We quantified the extent of shrimp mislabeling in coastal and inland North Carolina. Following the DNAEasy extraction protocol (Quiagen, INC), we extracted genomic DNA from approximately 20mg shrimp tissue. To identify individual samples to the species-level we focused on sequencing the mitochondrial DNA cytochrome oxidase I gene (CO1). It has been used in other seafood mislabeling studies (e.g., Cox et. al 2013, Staffen et al. 2017, Willette et. al 2017). We amplified CO1 sequences from extracted DNA following the PCR protocol outlined in Willette et al. (2017) and a primer cocktail from Ivanova et al. (2009). To prepare a 25μL sample for PCR, we combined the DNA with a primer cocktail of CO1_F1, CO1_F2, CO1_R1, and CO1_R2, deionized water, and a PuRe Taq Ready-To-Go PCR bead containing the necessary PCR components. In the thermal cycler, the samples went under 35 cycles of 95°C for denaturation, 50°C for annealing, and 70°C for extension. A negative control containing all of the PCR components, except DNA, was used to test for contamination. We ran the PCR products on a 1% agarose gel to determine if PCR amplification of the DNA was successful. Samples with successful ~650 base pair bands were sent to an ETON Bioscience facility in Raleigh, NC for sequencing. Chromatograms of successfully sequenced regions were then matched against CO1 sequences of known samples on National Center for Biotechnology Information’s nucleotide collection database GenBank using the Basic Local Alignment Search Tool (BLAST). We only concluded the identity of a species if the percent identity and query coverage was greater than or equal to 98% and the e-value was close to zero. Samples identified as <i>Litopenaeus setiferus</i> were considered to be local North Carolina shrimp while <i>Litopenaeus vannamei</i> samples were determined to be Pacific whiteleg shrimp, and thus mislabeled.
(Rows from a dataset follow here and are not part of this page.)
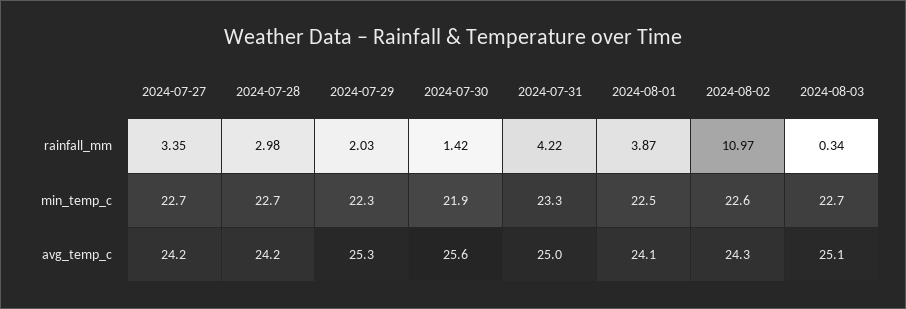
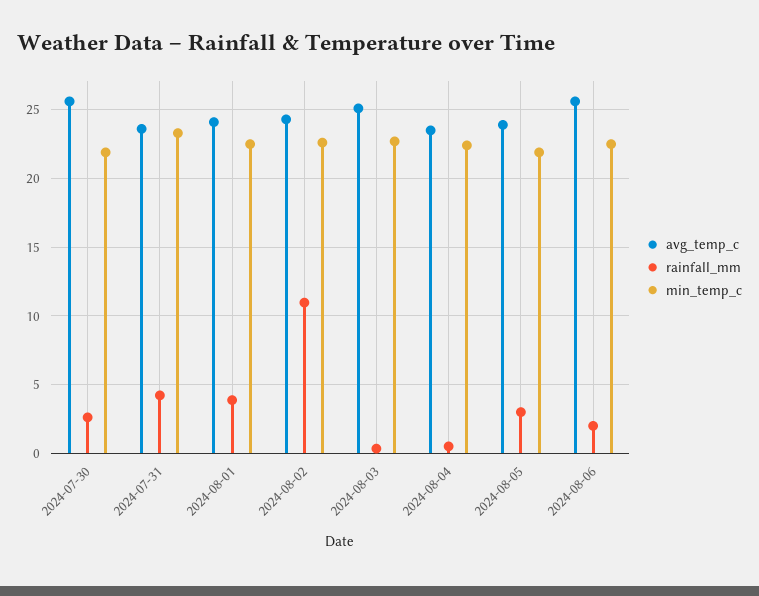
rainfall_mm, 2024-07-27: 3.35 -> none
rainfall_mm, 2024-07-28: 2.98 -> none
rainfall_mm, 2024-07-29: 2.03 -> none
rainfall_mm, 2024-07-30: 1.42 -> 2.5
min_temp_c, 2024-07-27: 22.7 -> none
min_temp_c, 2024-07-28: 22.7 -> none
min_temp_c, 2024-07-29: 22.3 -> none
avg_temp_c, 2024-07-27: 24.2 -> none
avg_temp_c, 2024-07-28: 24.2 -> none
avg_temp_c, 2024-07-29: 25.3 -> none
avg_temp_c, 2024-07-31: 25 -> 23.5
avg_temp_c, 2024-08-04: none -> 23.5
rainfall_mm, 2024-08-04: none -> 0.5
min_temp_c, 2024-08-04: none -> 22.5
avg_temp_c, 2024-08-05: none -> 24
rainfall_mm, 2024-08-05: none -> 3
min_temp_c, 2024-08-05: none -> 22
avg_temp_c, 2024-08-06: none -> 25.5
rainfall_mm, 2024-08-06: none -> 2
min_temp_c, 2024-08-06: none -> 22.5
本研究量化了北卡罗来纳州沿海与内陆地区虾类产品的标签误标程度。本研究遵循凯杰公司（Quiagen, INC）的DNAEasy提取流程，从约20mg的虾类组织中提取基因组DNA。为实现样本的物种水平鉴定，本研究聚焦于线粒体DNA细胞色素氧化酶I基因（mitochondrial DNA cytochrome oxidase I gene, CO1）的测序；该基因已被应用于多项海鲜标签误标相关研究（如Cox等，2013；Staffen等，2017；Willette等，2017）。本研究参考Willette等（2017）的聚合酶链式反应（Polymerase Chain Reaction, PCR）流程，以及Ivanova等（2009）的引物混合液体系，对提取的DNA进行CO1序列扩增。为制备25μL的PCR反应体系，我们将DNA、CO1_F1、CO1_F2、CO1_R1及CO1_R2引物混合液、去离子水，与包含所有必需PCR反应组分的PuRe Taq Ready-To-Go PCR磁珠进行混合。在热循环仪中，样本历经35个循环：95℃变性、50℃退火及70℃延伸。设置不含DNA的全组分PCR阴性对照，以检测实验污染情况。通过1%琼脂糖凝胶电泳检测PCR扩增产物，以判断DNA扩增是否成功。扩增出约650碱基对条带的样本，被送往北卡罗来纳州罗利的ETON Bioscience实验室进行测序。将成功测序区域的峰图，与美国国家生物技术信息中心（National Center for Biotechnology Information, NCBI）核苷酸序列数据库GenBank中已知样本的CO1序列，通过基本局部比对搜索工具（Basic Local Alignment Search Tool, BLAST）进行比对。仅当序列一致性百分比与查询覆盖度均大于等于98%，且e值趋近于零时，方可确定样本的物种分类。经鉴定为*Litopenaeus setiferus*的样本视为北卡罗来纳州本地虾类；而鉴定为*Litopenaeus vannamei*的样本则为太平洋白对虾，属于标签误标产品。